Rudi Garcia, 2008'de bir proje olarak Lille'in başına getirilmişti. Nitekim bu proje 2010-2011 sezonunda Ligue 1 şampiyonluğu ve Fransa Kupası ile amacına ulaşacaktı. Roma düşerken Lille yükseliyordu. Ardından bu çaptaki Ligue 1 şampiyonlarının kaçınılmaz durumu olan oyuncu satımı faslına gelindi. Her ne kadar profesyonelliği müthiş icra edip giden her ismin yerini doldursalar da potada kalmayı başaramamaları neticesinde Garcia'nın başında olduğu proje lağvedilecekti. Sözleşmesinin sona ermesi neticesinde Roma'ya imza atarak Lille'dekinden çok farklı bir profildeki takımın başına geçip tabiri caizse büyük bir maceraya atılacaktı.

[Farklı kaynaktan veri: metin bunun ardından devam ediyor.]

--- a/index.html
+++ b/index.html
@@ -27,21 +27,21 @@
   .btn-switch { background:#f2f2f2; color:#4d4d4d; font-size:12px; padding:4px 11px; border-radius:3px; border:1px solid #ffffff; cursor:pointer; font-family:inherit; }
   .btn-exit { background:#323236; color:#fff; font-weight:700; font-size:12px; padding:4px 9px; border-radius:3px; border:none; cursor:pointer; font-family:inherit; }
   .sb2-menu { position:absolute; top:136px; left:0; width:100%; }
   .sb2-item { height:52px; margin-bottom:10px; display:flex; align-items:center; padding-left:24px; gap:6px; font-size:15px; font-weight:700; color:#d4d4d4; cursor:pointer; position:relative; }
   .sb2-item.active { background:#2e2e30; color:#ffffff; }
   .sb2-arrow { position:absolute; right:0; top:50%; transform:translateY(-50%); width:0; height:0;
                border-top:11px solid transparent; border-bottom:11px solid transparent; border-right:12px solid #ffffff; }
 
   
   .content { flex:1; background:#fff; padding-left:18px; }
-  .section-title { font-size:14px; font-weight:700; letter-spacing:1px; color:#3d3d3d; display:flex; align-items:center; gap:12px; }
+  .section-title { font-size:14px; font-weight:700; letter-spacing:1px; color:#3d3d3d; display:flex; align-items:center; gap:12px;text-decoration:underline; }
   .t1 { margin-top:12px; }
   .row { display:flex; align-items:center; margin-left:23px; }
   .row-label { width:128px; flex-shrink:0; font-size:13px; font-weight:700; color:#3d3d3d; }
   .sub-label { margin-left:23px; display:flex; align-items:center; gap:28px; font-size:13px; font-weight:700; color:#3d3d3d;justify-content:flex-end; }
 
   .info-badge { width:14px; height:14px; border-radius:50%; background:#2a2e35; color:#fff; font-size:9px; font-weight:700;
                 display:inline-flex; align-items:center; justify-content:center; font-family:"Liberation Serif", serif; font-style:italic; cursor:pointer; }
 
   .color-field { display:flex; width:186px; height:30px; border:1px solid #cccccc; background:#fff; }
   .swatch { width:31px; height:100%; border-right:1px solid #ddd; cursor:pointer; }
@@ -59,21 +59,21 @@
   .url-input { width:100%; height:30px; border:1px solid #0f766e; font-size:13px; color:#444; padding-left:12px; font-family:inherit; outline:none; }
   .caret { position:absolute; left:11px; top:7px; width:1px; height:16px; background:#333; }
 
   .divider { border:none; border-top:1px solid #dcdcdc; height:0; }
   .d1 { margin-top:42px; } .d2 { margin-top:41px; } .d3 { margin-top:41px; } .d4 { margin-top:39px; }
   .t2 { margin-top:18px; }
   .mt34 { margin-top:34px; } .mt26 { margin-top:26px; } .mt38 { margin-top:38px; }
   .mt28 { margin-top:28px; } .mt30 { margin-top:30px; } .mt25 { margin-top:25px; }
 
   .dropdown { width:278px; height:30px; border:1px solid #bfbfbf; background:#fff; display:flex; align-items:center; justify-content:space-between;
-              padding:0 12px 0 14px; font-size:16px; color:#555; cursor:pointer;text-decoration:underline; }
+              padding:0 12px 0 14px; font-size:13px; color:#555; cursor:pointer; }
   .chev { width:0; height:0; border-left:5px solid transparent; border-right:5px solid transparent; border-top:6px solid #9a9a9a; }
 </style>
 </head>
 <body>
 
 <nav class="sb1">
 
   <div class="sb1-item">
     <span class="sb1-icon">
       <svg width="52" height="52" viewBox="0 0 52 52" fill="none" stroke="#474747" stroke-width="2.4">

Takımın başına geçtiği ilk günden itibaren sorunların da ortasına düşecekti. Büyük defoları bulunan kadro bir yana, Daniele De Rossi'yi ikna etmek, Marquinhos'u elde tutmak ve Totti'nin emeklilik zamanına karar vermek konusundaki düşüncelerini değiştirmek zorundaydı. Nitekim De Rossi ikna edildi, Totti de sezon sonu kariyerine son noktayı koyacaktı. Marquinhos'un gidişi ise büyük bir maddi getiri ile oldu. Aslına bakacak olursak bu satış Garcia'nın elini kuvvetlendiren de bir satış oluyordu. Sıra kadronun defolarını kapatmaktaydı. Geçtiğimiz sezon şampiyon Juventus kadar gol atmalarına rağmen(71) savunmaları felaketti. Zeman'ın kaos futbolunu da düşününce doğal gelmesine rağmen takviye şarttı. Öncelikle Maarten Stekelenburg'un yetersiz performansının farkındaydılar ve (beğenmeme ve sevmeme hakkınız saklıdır) ligin en iyilerinden biri olarak gösterilen Morgan De Sanctis'i aldılar. Beğenilmeyen Ivan Piris'in bonservisini almayıp her ne kadar düşüşte de olsa Serie A'ya damga vurmuş Maicon'u o bölge için kadrolarına kattılar. En büyük sıkıntı ise tandemdeydi. Marquinhos'un gidişi ile o bölgeyi tolere etmenin zor olmasına rağmen ligde göz kamaştıran Mehdi Benatia ve genç Hırvat Tin Jedvaj ile boşluk ideal biçimde dolduruldu. Orta sahaya Serie A başta olmak üzere ilerleyen yıllarda dünya futbolunda yer edinmesi hiç de zor olmayan Kevin Strootman eklentisi yapıldı ki şüphesiz en heyecan verici transfer. Dar olan forvet rotasyonunu genişletmek amacı ile Garcia'nın eski öğrencisi Gervinho, Pescara'dan Gianluca Caprari gibi bir yetenek ve Serie A'nın son dönemdeki gözde santraforlarından Mattia Destro da kadroya katıldı.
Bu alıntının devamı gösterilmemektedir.